There is an array of structs that needs computation that has been sorted according to a member variable. This is because the variables value relates to data that will be accessed during computation and grouping structs according to this will allow for cache coherency in a serial design.
#include <tbb/tbb.h>
#include <iostream>
struct thing
{
float value_one;
float value_two;
unsigned int sort_id;
};
class functor
{
thing* m_array;
public:
functor(thing* _array) : m_array(_array) {;}
void operator()(const tbb::blocked_range<unsigned int>& r) const
{
for(int i = r.begin(); i != r.end(); ++i)
{
//Doing a computation with array
m_array[i].value_one = m_array[i].value_two * m_array[i].value_two;
}
}
};
int main(int argc, char const *argv[])
{
unsigned int n = 10;
thing* array = new thing[n];
// Note the ordered id groups
array[0].sort_id = 1;
array[1].sort_id = 1;
array[2].sort_id = 1;
array[3].sort_id = 2;
array[4].sort_id = 3;
array[5].sort_id = 5;
array[6].sort_id = 5;
array[7].sort_id = 9;
array[8].sort_id = 9;
array[9].sort_id = 9;
// Do something parallel with array here...
// parallel_for(tbb::blocked_range<unsigned int>(0, n, 2), functor(array));
delete[] array;
return 0;
}
A simplified example is given above but in reality I'll most likely have an array of around 30-60 million elements.

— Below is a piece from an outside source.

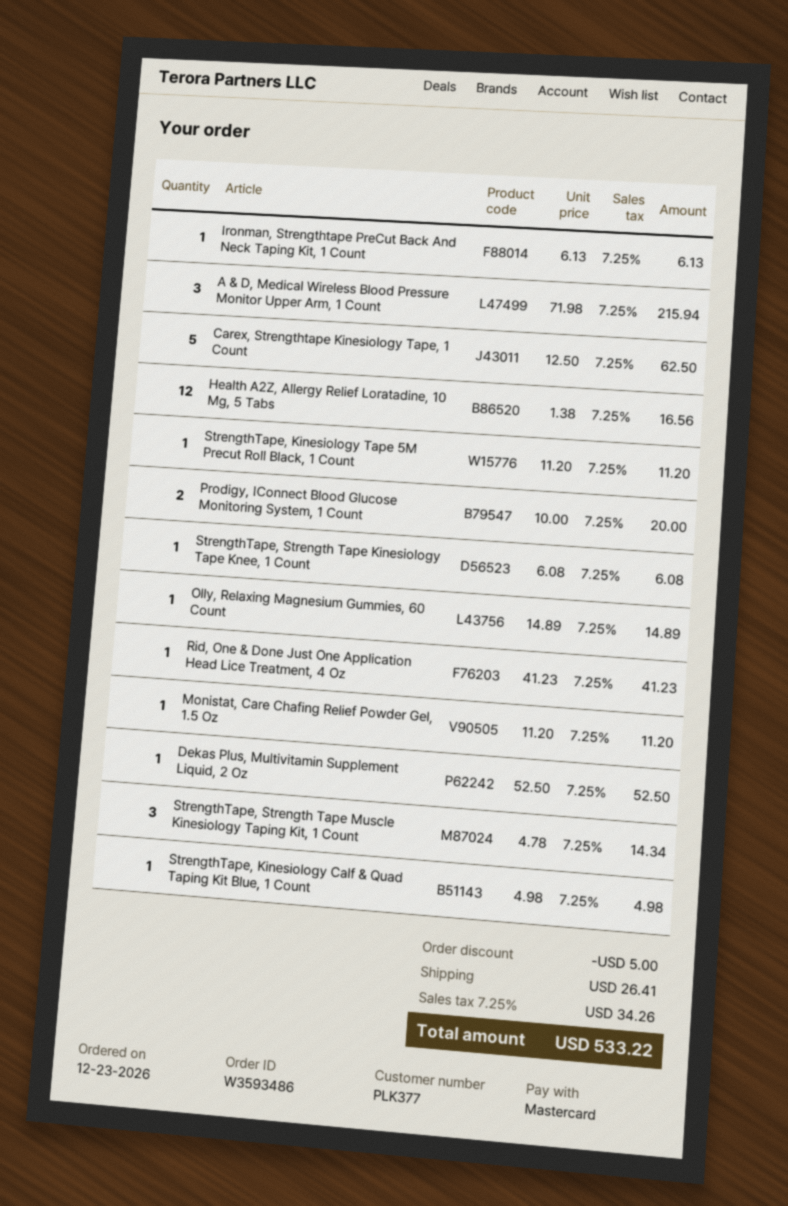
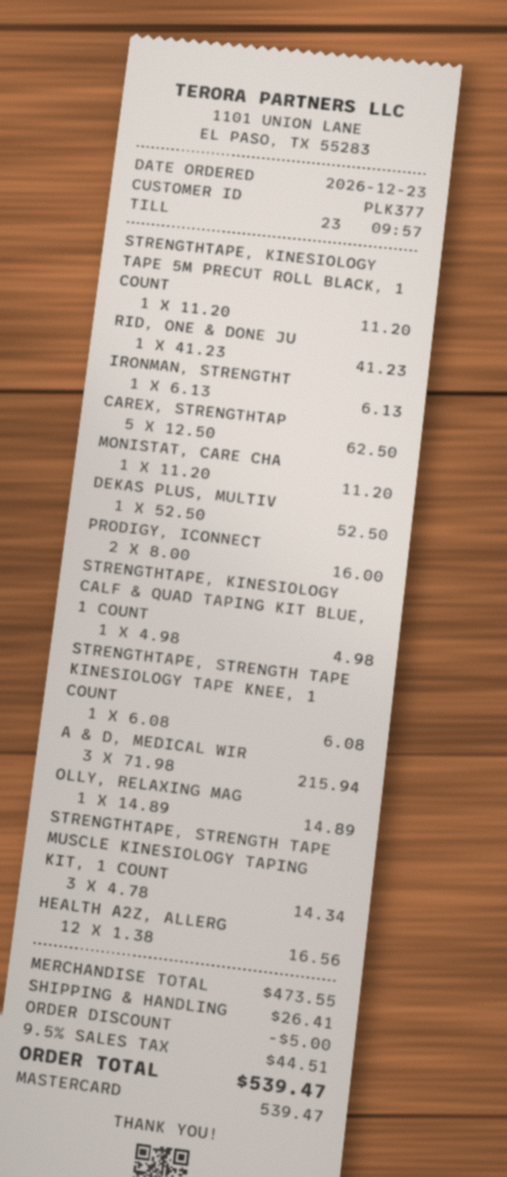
Prodigy, IConnect Blood Glucose Monitoring System, 1 Count: 2 x 10.00 = 20.00 -> 2 x 8.00 = 16.00
tax: 7.25% = 34.26 -> 9.5% = 44.51
total: 533.22 -> 539.47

I understand that parallel_for will divide the array into grouped ranges. However I would like each range to contain all the structs of a particular id. I don't mind if the range contains structs of multiple ids as long as they are sequential and contain all structs of both those ids.
int count = 0;
thing** blocks = new thing*[7];
int* sizes = new int[7];
int current_id = 0;
for(unsigned int i = 0; i < n; ++i)
{
if(array[i].sort_id != current_id)
{
current_id = array[i].sort_id;
blocks[count] = &array[i];
sizes[count] = 1;
++count;
}
else
{
sizes[count - 1] += 1;
}
}
parallel_for(tbb::blocked_range<unsigned int>(0, count, 2), functor(blocks, sizes));
Should I somehow divide the array into smaller chunks pointed to by another array that is then parallelized (as in the code directly above), and if so, what would be an efficient way to do this or is the example given optimal? Is there an alternative to parallel_for (such as task_group) that would be better suited to this problem?